In another sense, it’s fair to conclude the man who is among those credited with inventing a style of offense unique to college has moved on because college defensive coordinators might have caught up to that scheme but they still can’t catch his recruiting and player development. The more pro-quality players he has, the more “pro-style” his offense can be — no matter how they lineup.
Other Ohio State stories from the past week:
Meyer praised Jim Tressel, who is going into the Varsity ‘O’ Hall of Fame this weekend, for the way he ran his program at Ohio State.
So what else is going on in the Big Ten East this week?
Penn State got back on its feet last week, and the Nittany Lions have to feel like they have a good chance to take another step forward this week as they play host to the Scarlet Knights, whose best offensive player is suspended because of an ugly-sounding altercation. Rutgers was already going to be without its best defensive player.
Michigan State scored a big win and now has to deal with both the mental challenges of avoiding a letdown and the physical challenges of facing Air Force’s triple-option attack. The Spartans have a senior stepping up at receiver and a sophomore defensive lineman they hope is already starting to reach his potential.
Remember how Maryland was one of those teams that seemed to go with the safe choice at quarterback to start the season? He’s out and the guy everyone thought would win the job entering camp is in. Will it help? They also made some changes at receiver, including a former Ohio State verbal commit.

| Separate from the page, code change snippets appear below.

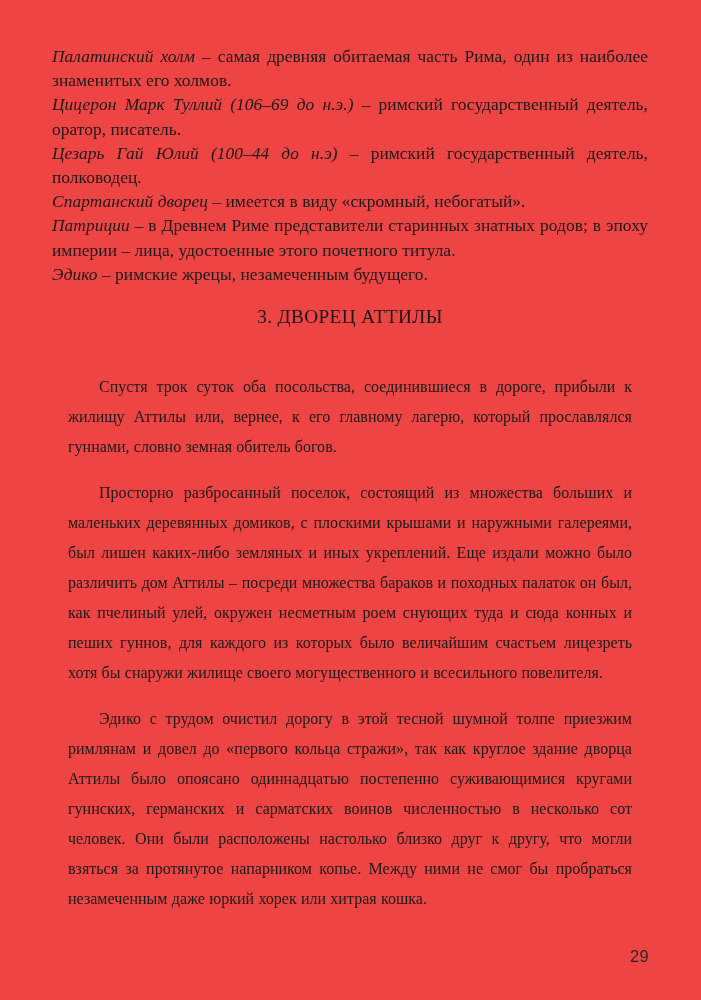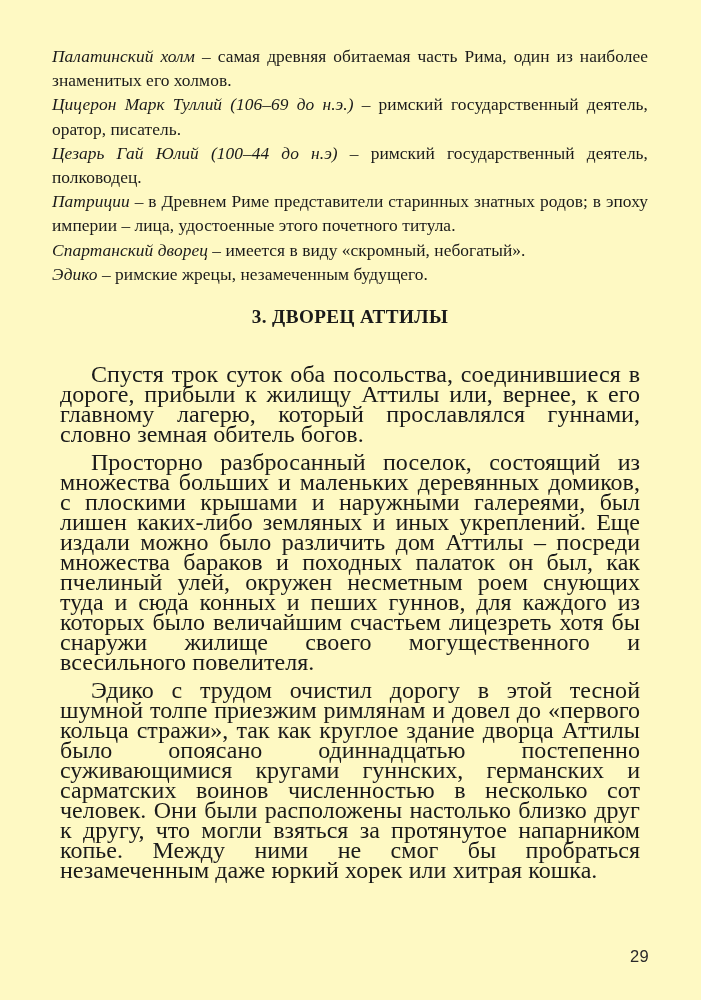--- a/index.html
+++ b/index.html
@@ -13,21 +13,21 @@
     background: #fbfbfa;
     font-family: "Liberation Serif", "DejaVu Serif", serif;
     color: #1a1a1a;
     overflow: hidden;
   }
 
   .page {
     position: relative;
     width: 701px;
     height: 1000px;
-    background: #fef9c3;
+    background: #ef4444;
     box-sizing: border-box;
   }
 
   .text-block {
     position: absolute;
     left: 52px;
     width: 596px;
   }
 
   
@@ -46,36 +46,36 @@
   .glossary-entry .term {
     font-style: italic;
   }
 
   
   .section-heading {
     top: 306px;
     width: 596px;
     text-align: center;
     font-size: 19.2px;
-    font-weight: bold;
+    font-weight: normal;
     letter-spacing: 0.4px;
     margin: 0;
   }
 
   
   .body-text {
     top: 356px;
   }
   .para {
-    font-size: 24px;
-    line-height: 20px;
+    font-size: 16px;
+    line-height: 30px;
     text-align: justify;
     text-justify: inter-word;
     text-indent: 31px;
-    margin: 8px;
+    margin: 16px;
     letter-spacing: 0.02px;
     word-spacing: 0.2px;
   }
 
   
   .folio {
     position: absolute;
     right: 52px;
     top: 925px;
     font-family: "Liberation Sans", "DejaVu Sans", sans-serif;
@@ -87,22 +87,22 @@
 </style>
 </head>
 <body>
 
 <div class="page">
 
   <div class="text-block glossary">
     <p class="glossary-entry"><span class="term">Палатинский холм</span><span> – самая древняя обитаемая часть Рима, один из наиболее знаменитых его холмов.</span></p>
     <p class="glossary-entry"><span class="term">Цицерон Марк Туллий (106–69 до н.э.)</span><span> – римский государственный деятель, оратор, писатель.</span></p>
     <p class="glossary-entry"><span class="term">Цезарь Гай Юлий (100–44 до н.э)</span><span> – римский государственный деятель, полководец.</span></p>
+    <p class="glossary-entry"><span class="term">Спартанский дворец</span><span> – имеется в виду «скромный, небогатый».</span></p>
     <p class="glossary-entry"><span class="term">Патриции</span><span> – в Древнем Риме представители старинных знатных родов; в эпоху империи – лица, удостоенные этого почетного титула.</span></p>
-    <p class="glossary-entry"><span class="term">Спартанский дворец</span><span> – имеется в виду «скромный, небогатый».</span></p>
     <p class="glossary-entry"><span class="term">Эдико</span><span> – римские жрецы, незамеченным будущего.</span></p>
   </div>
 
   <h2 class="text-block section-heading">3. ДВОРЕЦ АТТИЛЫ</h2>
 
   <div class="text-block body-text">
     <p class="para">Спустя трок суток оба посольства, соединившиеся в дороге, прибыли к жилищу Аттилы или, вернее, к его главному лагерю, который прославлялся гуннами, словно земная обитель богов.</p>
     <p class="para">Просторно разбросанный поселок, состоящий из множества больших и маленьких деревянных домиков, с плоскими крышами и наружными галереями, был лишен каких-либо земляных и иных укреплений. Еще издали можно было различить дом Аттилы – посреди множества бараков и походных палаток он был, как пчелиный улей, окружен несметным роем снующих туда и сюда конных и пеших гуннов, для каждого из которых было величайшим счастьем лицезреть хотя бы снаружи жилище своего могущественного и всесильного повелителя.</p>
     <p class="para">Эдико с трудом очистил дорогу в этой тесной шумной толпе приезжим римлянам и довел до «первого кольца стражи», так как круглое здание дворца Аттилы было опоясано одиннадцатью постепенно суживающимися кругами гуннских, германских и сарматских воинов численностью в несколько сот человек. Они были расположены настолько близко друг к другу, что могли взяться за протянутое напарником копье. Между ними не смог бы пробраться незамеченным даже юркий хорек или хитрая кошка.</p>
   </div>

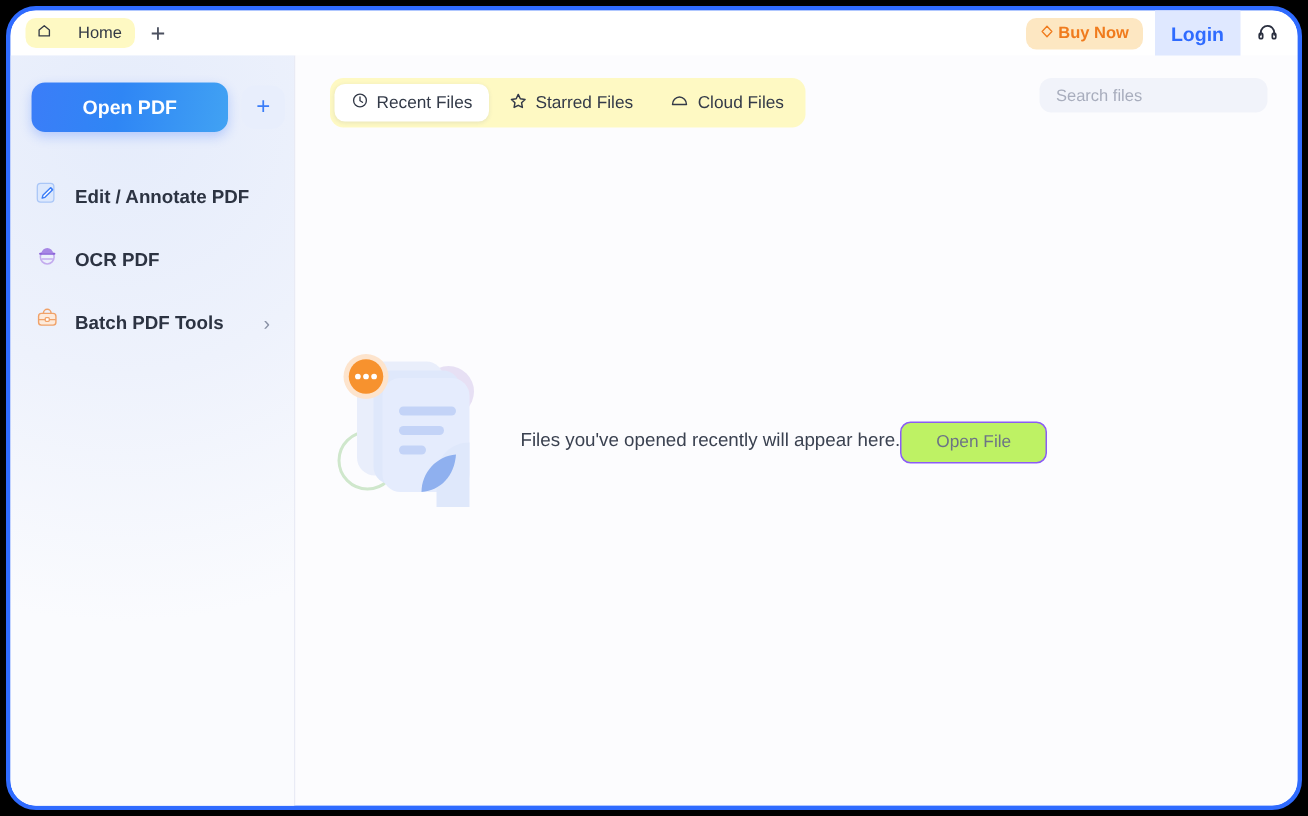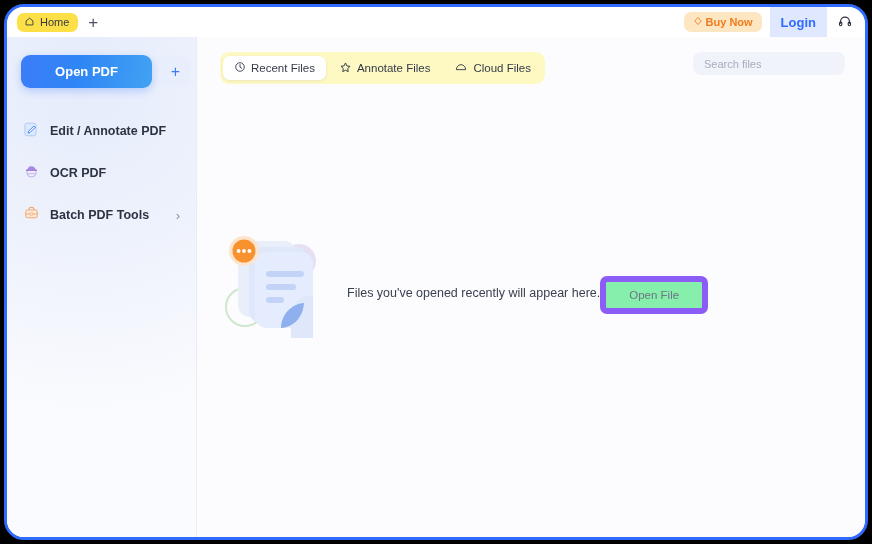--- a/index.html
+++ b/index.html
@@ -20,25 +20,25 @@
     box-sizing: border-box;
   }
   
   .titlebar {
     position: absolute; left: 0; top: 0;
     width: 100%; height: 30px;
     background: #ffffff;
     display: flex; align-items: center;
   }
   .tab-home {
-    display: flex; align-items: center; gap: 5px;
+    display: flex; align-items: center; gap: 17px;
     margin-left: 10px;
     padding: 3px 9px 3px 7px;
     border-radius: 7px;
-    background: #fde047;
+    background: #fef9c3;
     font-size: 11px; color: #343a46;
     cursor: default;
   }
   .tab-plus {
     margin-left: 10px;
     font-size: 17px; color: #4c5160;
     line-height: 1; cursor: default;
     font-weight: 300;
   }
   .tb-right {
@@ -184,23 +184,23 @@
     display: flex; flex-direction: row; align-items: center;
   }
   .illus { width: 150px; height: 115px; position: relative; }
   .empty-text {
     margin-top: 16px;
     font-size: 12.5px; color: #3a4150;
   }
   .open-file {
     margin-top: 21px;
     padding: 7px 23px;
-    border: 6px solid #8b5cf6;
-    border-radius: 7px;
-    background: #86efac;
+    border: 1px solid #8b5cf6;
+    border-radius: 7px;
+    background: #bef264;
     font-size: 11.5px; color: #6d7485;
     cursor: default;
     text-align: right;
   }
 </style>
 </head>
 <body>
 
 <div id="app">
 
@@ -305,21 +305,21 @@
           </span>
           <span>Recent Files</span>
         </div>
 
         <div class="tabbtn">
           <span>
             <svg width="13" height="13" viewBox="0 0 16 16">
               <path d="M8 2.4 9.7 6l3.9.5-2.9 2.7.7 3.9L8 11.3 4.6 13.1l.7-3.9L2.4 6.5 6.3 6z" fill="none" stroke="#333a48" stroke-width="1.2" stroke-linejoin="round"></path>
             </svg>
           </span>
-          <span>Annotate Files</span>
+          <span>Starred Files</span>
         </div>
 
         <div class="tabbtn">
           <span>
             <svg width="14" height="14" viewBox="0 0 18 16">
               <path d="M3 11.4c0-3.2 2.6-6.4 6-6.4s6 3.2 6 6.4z" fill="none" stroke="#333a48" stroke-width="1.2" stroke-linejoin="round"></path>
             </svg>
           </span>
           <span>Cloud Files</span>
         </div>

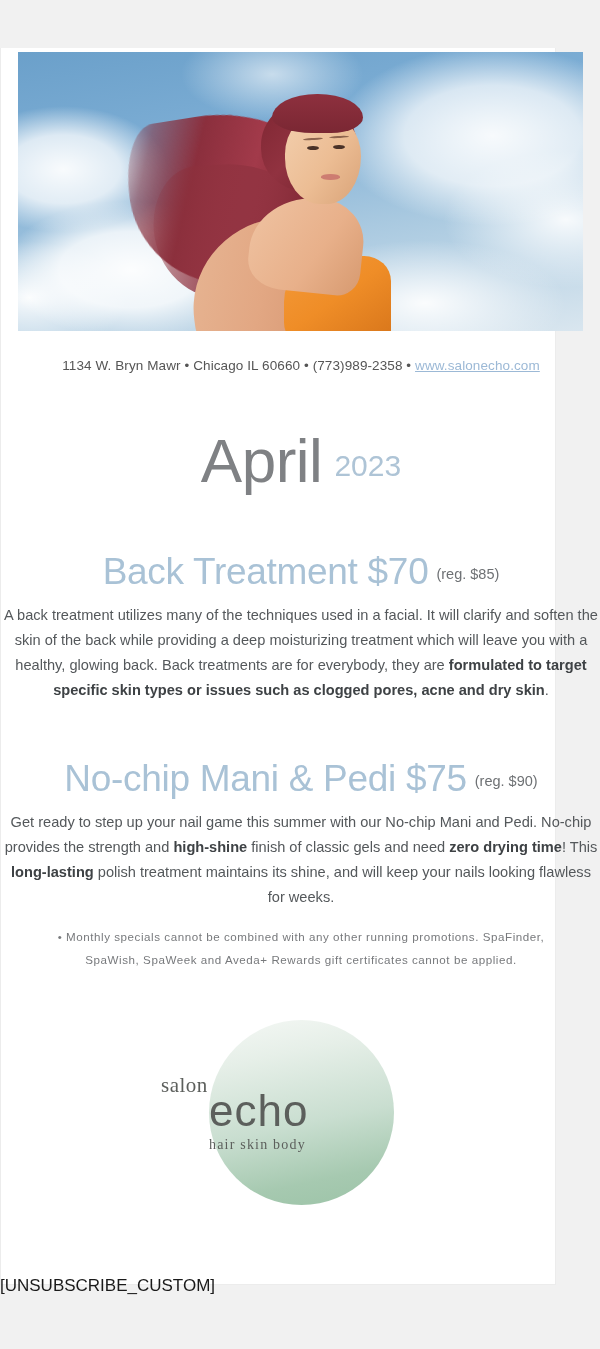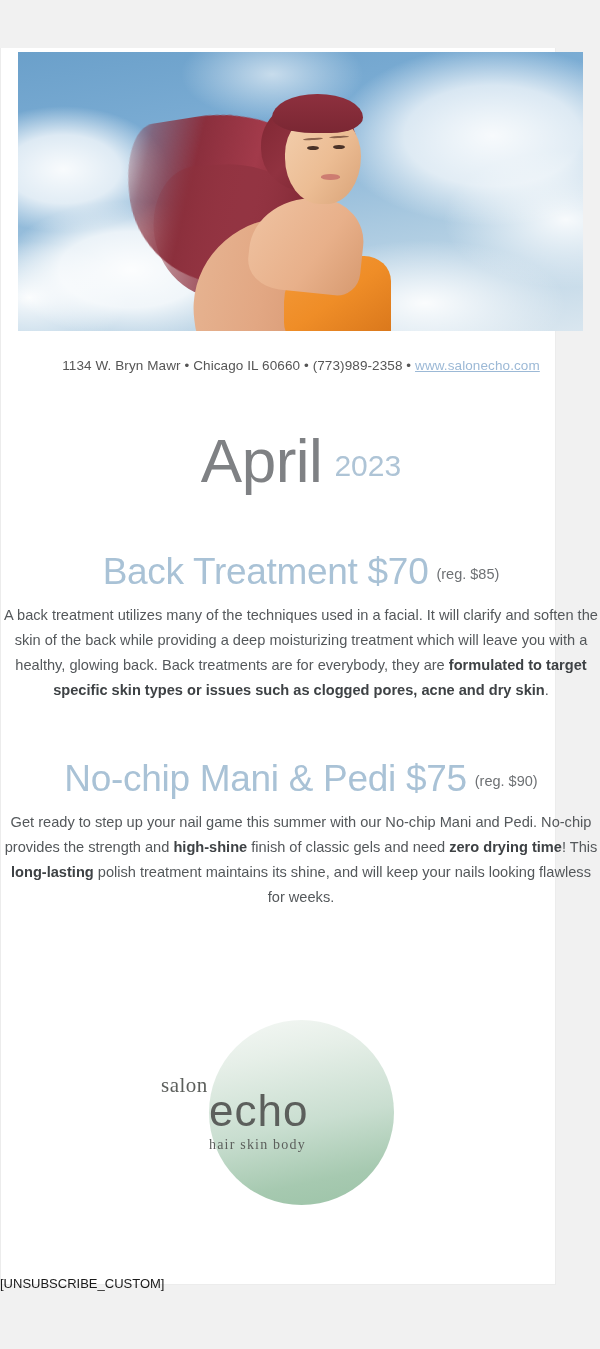--- a/index.html
+++ b/index.html
@@ -287,21 +287,21 @@
     color: #5c5f5c;
     letter-spacing: 1.2px;
     margin-top: 4px;
   }
 
   
   .unsubscribe {
     position: absolute;
     left: 0;
     top: 1276px;
-    font-size: 13px;
+    font-size: 17px;
     color: #1a1a1a;
   }
 </style>
 </head>
 <body>
 
 <div class="page">
 
   <div class="card">
 
@@ -330,20 +330,21 @@
     <div class="offer offer-1">
       <div class="offer-head"><span class="offer-title">Back Treatment $70</span><span class="offer-reg">(reg. $85)</span></div>
       <div class="offer-body"><span>A back treatment utilizes many of the techniques used in a facial. It will clarify and soften the skin of the back while providing a deep moisturizing treatment which will leave you with a healthy, glowing back. Back treatments are for everybody, they are </span><b>formulated to target specific skin types or issues such as clogged pores, acne and dry skin</b><span>.</span></div>
     </div>
 
     <div class="offer offer-2">
       <div class="offer-head"><span class="offer-title">No-chip Mani &amp; Pedi $75</span><span class="offer-reg">(reg. $90)</span></div>
       <div class="offer-body"><span>Get ready to step up your nail game this summer with our No-chip Mani and Pedi. No-chip provides the strength and </span><b>high-shine</b><span> finish of classic gels and need </span><b>zero drying time</b><span>! This </span><b>long-lasting</b><span> polish treatment maintains its shine, and will keep your nails looking flawless for weeks.</span></div>
     </div>
 
+    <div class="fineprint">• Monthly specials cannot be combined with any other running promotions. SpaFinder, SpaWish, SpaWeek and Aveda+ Rewards gift certificates cannot be applied.</div>
 
     <div class="logo">
       <div class="logo-salon">salon</div>
       <div class="logo-echo">echo</div>
       <div class="logo-tag">hair skin body</div>
     </div>
 
   </div>
 
   <div class="unsubscribe">[UNSUBSCRIBE_CUSTOM]</div>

Meanwhile, Michigan appears to be committed to Jake Rudock at quarterback. The Wolverines might not have their best cornerback against UNLV, but that might not matter much based on how the Runnin’ Rebels have looked so far.
Indiana hopes a win against FIU in which the defense made some clutch plays is a sign of better things to come, but the Hoosiers face a potent opponent this week in Western Kentucky.
As for the rest of the league this weekend, Michigan has the aforementioned likely walkover while Maryland has a winnable game against South Florida.